## Work required
Using the data below, count the lines where "none" appears, and answer with the number alone.

## Structured diff data
####################
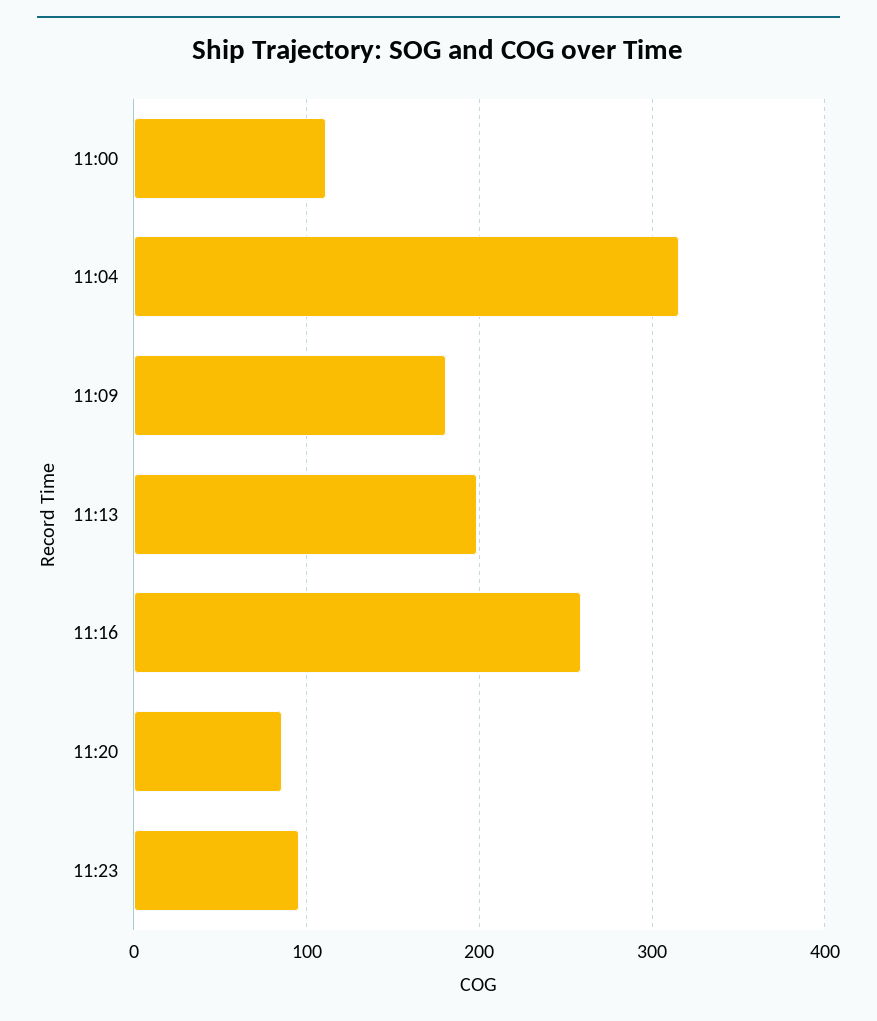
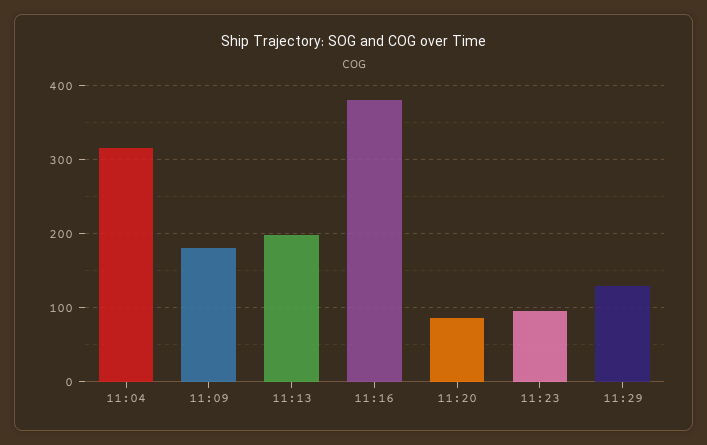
11:00: 110 -> none
11:16: 260 -> 380
11:29: none -> 130

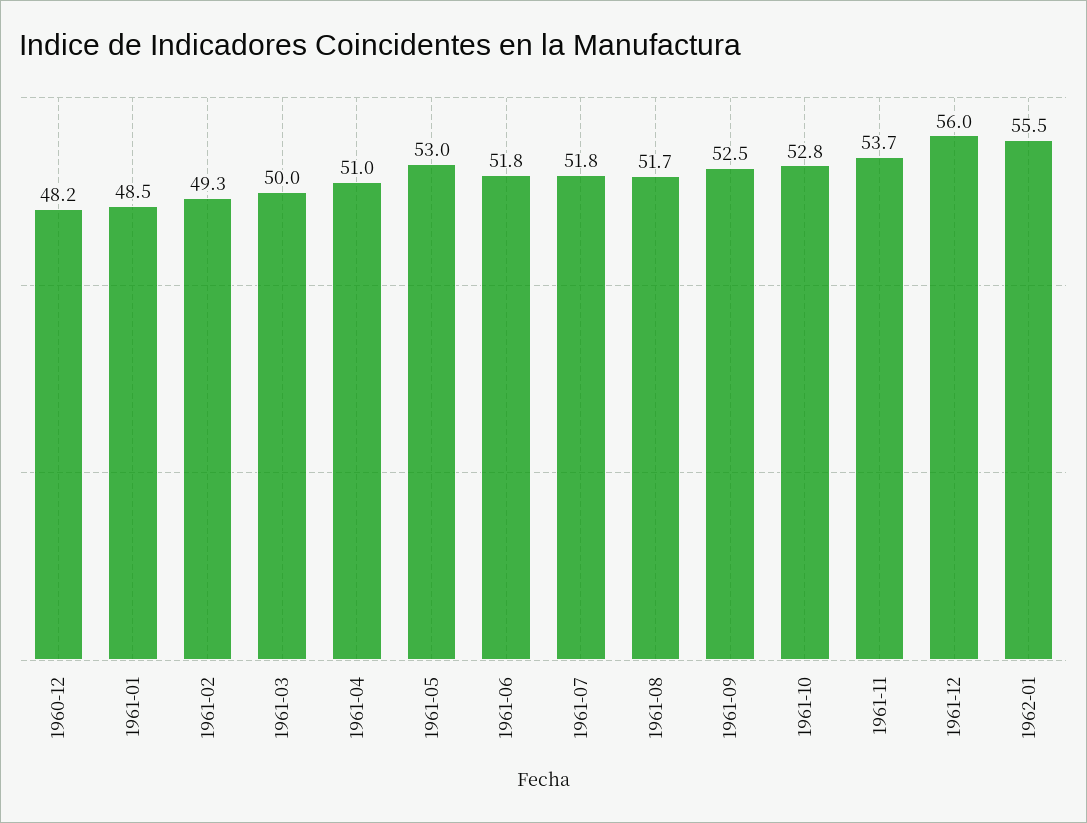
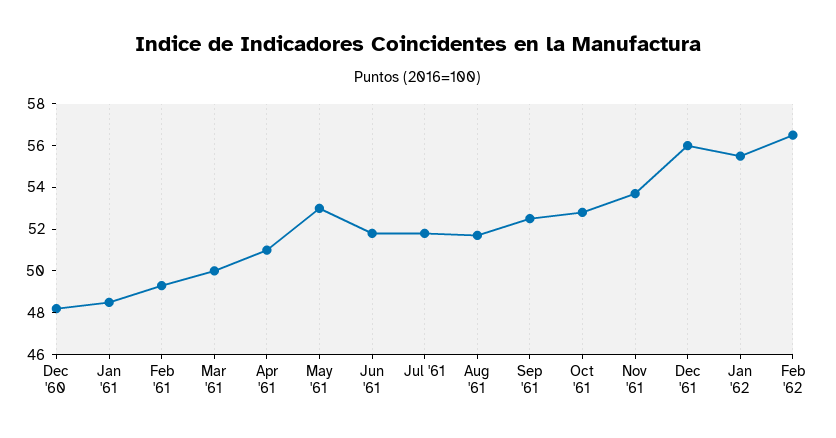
Feb '62: none -> 56.5

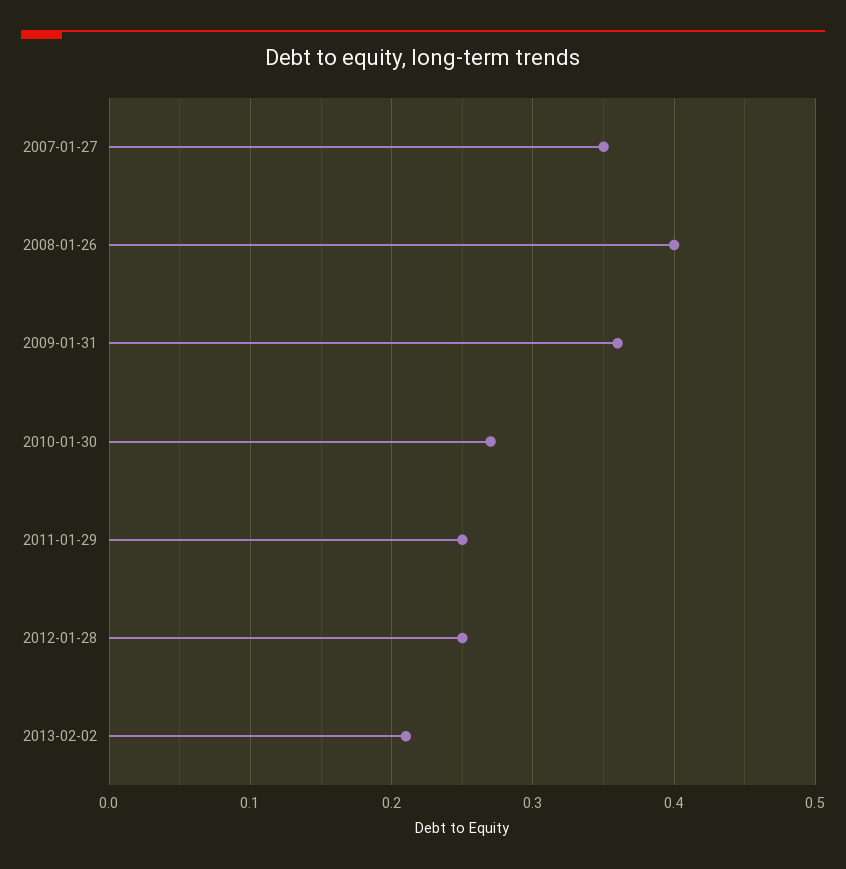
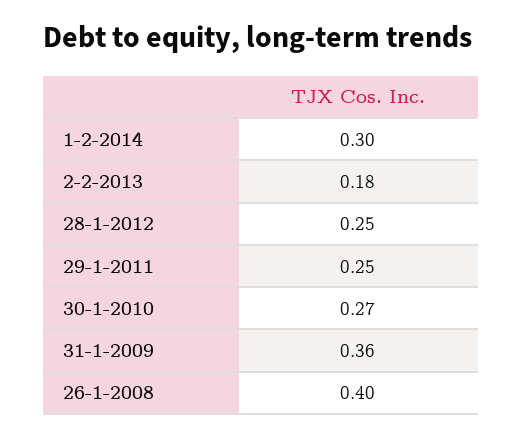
2007-01-27: 0.35 -> none
2013-02-02: 0.21 -> 0.18
1-2-2014: none -> 0.3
####################
## Expected output
5